-- EXTRACTED MATERIAL --
────────────────────

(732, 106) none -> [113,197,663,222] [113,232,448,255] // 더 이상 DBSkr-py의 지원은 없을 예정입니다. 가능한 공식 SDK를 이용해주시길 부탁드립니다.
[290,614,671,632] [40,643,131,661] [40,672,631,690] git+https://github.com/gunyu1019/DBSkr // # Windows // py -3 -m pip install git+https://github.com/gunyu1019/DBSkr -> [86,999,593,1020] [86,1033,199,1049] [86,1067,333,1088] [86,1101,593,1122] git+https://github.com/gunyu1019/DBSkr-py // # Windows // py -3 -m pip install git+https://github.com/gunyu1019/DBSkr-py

────────────────────

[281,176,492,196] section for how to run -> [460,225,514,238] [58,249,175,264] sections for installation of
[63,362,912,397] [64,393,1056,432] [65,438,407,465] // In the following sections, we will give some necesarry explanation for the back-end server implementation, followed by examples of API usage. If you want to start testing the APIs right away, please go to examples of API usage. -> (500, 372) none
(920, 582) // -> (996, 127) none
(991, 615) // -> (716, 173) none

────────────────────

-- REQUIRED WORK --
Retype exactly the lines of the data above that fall between the line with "(732, 106) none" and the line with "[290,614,671,632] [40,643,131,661] [40,672,631,690]", inclusive, and add nothing.

-- OUTPUT OF THE TASK --
(732, 106) none -> [113,197,663,222] [113,232,448,255] // 더 이상 DBSkr-py의 지원은 없을 예정입니다. 가능한 공식 SDK를 이용해주시길 부탁드립니다.
[290,614,671,632] [40,643,131,661] [40,672,631,690] git+https://github.com/gunyu1019/DBSkr // # Windows // py -3 -m pip install git+https://github.com/gunyu1019/DBSkr -> [86,999,593,1020] [86,1033,199,1049] [86,1067,333,1088] [86,1101,593,1122] git+https://github.com/gunyu1019/DBSkr-py // # Windows // py -3 -m pip install git+https://github.com/gunyu1019/DBSkr-py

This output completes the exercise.